EXERCISE DATA: Begin
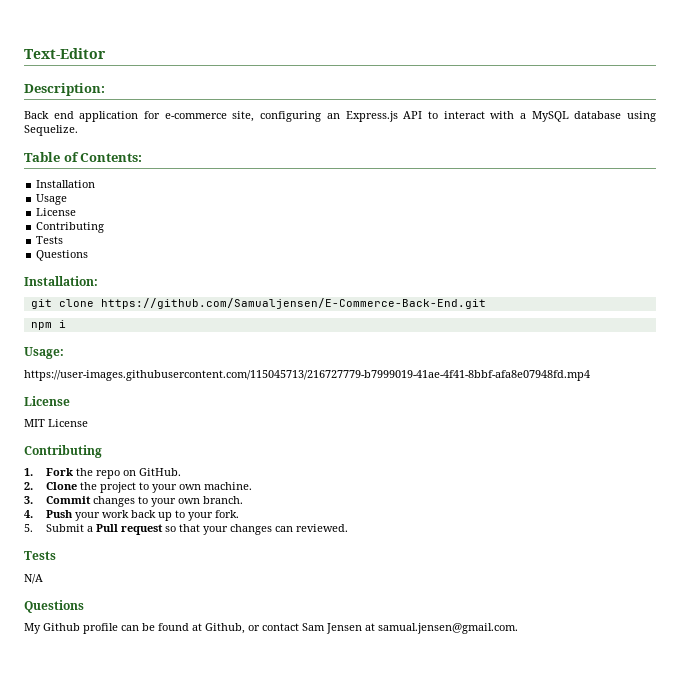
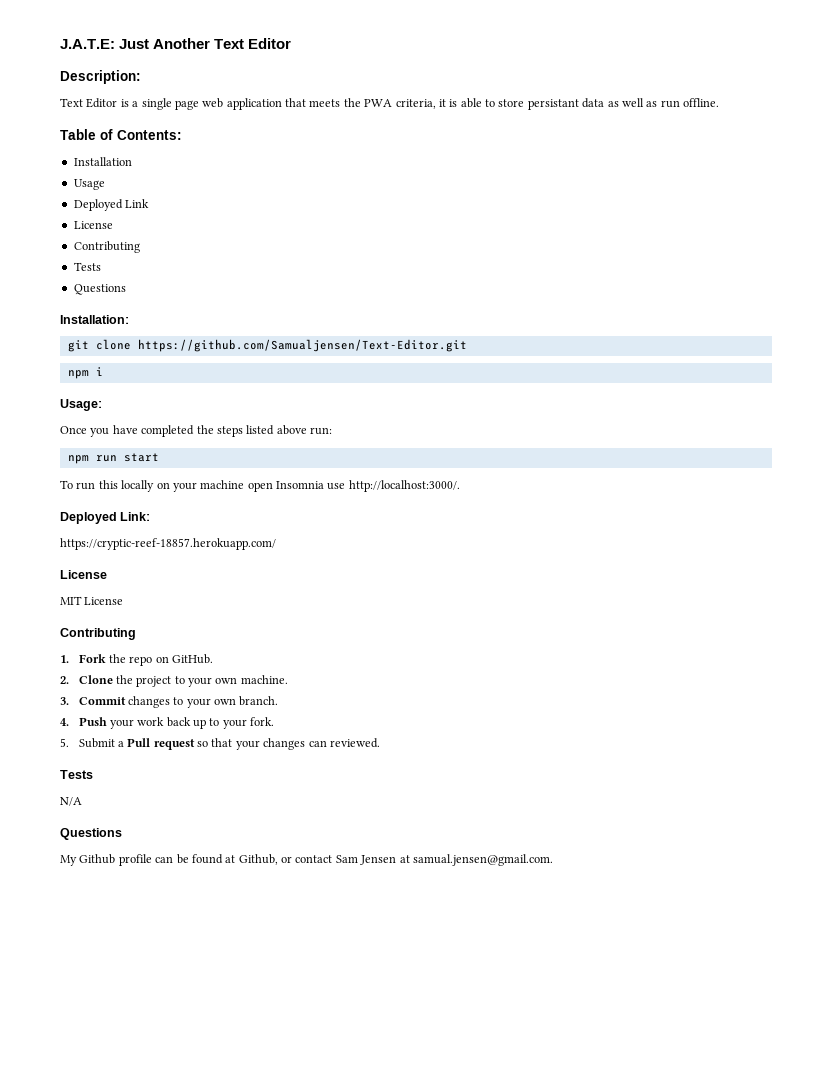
- Text-Editor
+ J.A.T.E: Just Another Text Editor
  Description:
- Back end application for e-commerce site, configuring an Express.js API to interact with a MySQL database using Sequelize.
+ Text Editor is a single page web application that meets the PWA criteria, it is able to store persistant data as well as run offline.
+ Deployed Link
- git clone https://github.com/Samualjensen/E-Commerce-Back-End.git
+ git clone https://github.com/Samualjensen/Text-Editor.git
- https://user-images.githubusercontent.com/115045713/216727779-b7999019-41ae-4f41-8bbf-afa8e07948fd.mp4
+ Once you have completed the steps listed above run:
+ npm run start
+ To run this locally on your machine open Insomnia use http://localhost:3000/.
+ Deployed Link:
+ https://cryptic-reef-18857.herokuapp.com/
EXERCISE DATA: End
• _TASK OBJECTIVE_: The records above should be copied word for word, with the pictures left out.

• _OUTPUT FOR THIS EXERCISE_:
- Text-Editor
+ J.A.T.E: Just Another Text Editor
  Description:
- Back end application for e-commerce site, configuring an Express.js API to interact with a MySQL database using Sequelize.
+ Text Editor is a single page web application that meets the PWA criteria, it is able to store persistant data as well as run offline.
+ Deployed Link
- git clone https://github.com/Samualjensen/E-Commerce-Back-End.git
+ git clone https://github.com/Samualjensen/Text-Editor.git
- https://user-images.githubusercontent.com/115045713/216727779-b7999019-41ae-4f41-8bbf-afa8e07948fd.mp4
+ Once you have completed the steps listed above run:
+ npm run start
+ To run this locally on your machine open Insomnia use http://localhost:3000/.
+ Deployed Link:
+ https://cryptic-reef-18857.herokuapp.com/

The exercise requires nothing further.